> [Data records]:
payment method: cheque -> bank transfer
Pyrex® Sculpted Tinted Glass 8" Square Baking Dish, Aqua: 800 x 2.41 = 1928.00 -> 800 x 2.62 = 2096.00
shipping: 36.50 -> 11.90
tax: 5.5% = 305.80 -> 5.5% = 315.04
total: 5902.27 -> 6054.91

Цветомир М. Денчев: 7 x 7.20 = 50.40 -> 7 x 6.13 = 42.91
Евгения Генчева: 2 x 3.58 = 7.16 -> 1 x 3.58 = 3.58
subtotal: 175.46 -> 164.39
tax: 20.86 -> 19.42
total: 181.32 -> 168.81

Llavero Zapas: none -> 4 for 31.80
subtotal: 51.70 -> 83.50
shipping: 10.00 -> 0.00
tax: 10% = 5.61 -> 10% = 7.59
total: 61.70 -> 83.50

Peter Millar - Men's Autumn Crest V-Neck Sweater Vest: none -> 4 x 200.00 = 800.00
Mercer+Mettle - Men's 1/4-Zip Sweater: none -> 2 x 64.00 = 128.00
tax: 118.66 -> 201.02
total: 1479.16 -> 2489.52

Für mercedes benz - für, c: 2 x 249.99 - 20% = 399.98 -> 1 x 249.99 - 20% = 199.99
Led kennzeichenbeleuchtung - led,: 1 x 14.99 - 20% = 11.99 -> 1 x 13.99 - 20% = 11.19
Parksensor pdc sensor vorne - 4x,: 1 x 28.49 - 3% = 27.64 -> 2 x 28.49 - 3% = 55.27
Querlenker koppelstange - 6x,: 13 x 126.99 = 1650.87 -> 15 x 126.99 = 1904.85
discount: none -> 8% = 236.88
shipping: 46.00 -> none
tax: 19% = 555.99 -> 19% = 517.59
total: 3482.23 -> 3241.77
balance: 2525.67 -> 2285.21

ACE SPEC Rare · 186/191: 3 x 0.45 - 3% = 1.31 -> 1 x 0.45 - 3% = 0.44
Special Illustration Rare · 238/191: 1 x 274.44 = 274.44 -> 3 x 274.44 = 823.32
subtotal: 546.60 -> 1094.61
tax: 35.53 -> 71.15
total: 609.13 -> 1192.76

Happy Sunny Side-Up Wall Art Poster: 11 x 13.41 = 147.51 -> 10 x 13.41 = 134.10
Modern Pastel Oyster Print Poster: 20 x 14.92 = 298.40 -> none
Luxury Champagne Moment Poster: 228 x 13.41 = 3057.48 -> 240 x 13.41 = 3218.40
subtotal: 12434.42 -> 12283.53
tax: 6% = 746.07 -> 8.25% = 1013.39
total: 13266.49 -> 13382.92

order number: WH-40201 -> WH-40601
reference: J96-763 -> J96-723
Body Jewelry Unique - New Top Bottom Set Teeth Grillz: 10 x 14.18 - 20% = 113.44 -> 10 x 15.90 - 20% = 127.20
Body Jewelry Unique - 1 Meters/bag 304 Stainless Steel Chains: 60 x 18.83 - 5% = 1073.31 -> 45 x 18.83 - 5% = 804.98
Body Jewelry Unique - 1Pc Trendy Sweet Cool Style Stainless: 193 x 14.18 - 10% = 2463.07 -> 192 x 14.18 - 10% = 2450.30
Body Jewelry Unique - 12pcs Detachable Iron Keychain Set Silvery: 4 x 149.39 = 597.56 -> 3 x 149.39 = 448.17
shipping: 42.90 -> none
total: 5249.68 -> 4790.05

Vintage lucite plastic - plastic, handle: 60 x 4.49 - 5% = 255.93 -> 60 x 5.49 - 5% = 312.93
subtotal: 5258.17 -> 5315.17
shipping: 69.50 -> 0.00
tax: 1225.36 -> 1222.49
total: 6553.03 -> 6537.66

> [What needs to be done]:
Pick out the lines above that hold the string "Rare" and show them.

> [Completed exercise]:
ACE SPEC Rare · 186/191: 3 x 0.45 - 3% = 1.31 -> 1 x 0.45 - 3% = 0.44
Special Illustration Rare · 238/191: 1 x 274.44 = 274.44 -> 3 x 274.44 = 823.32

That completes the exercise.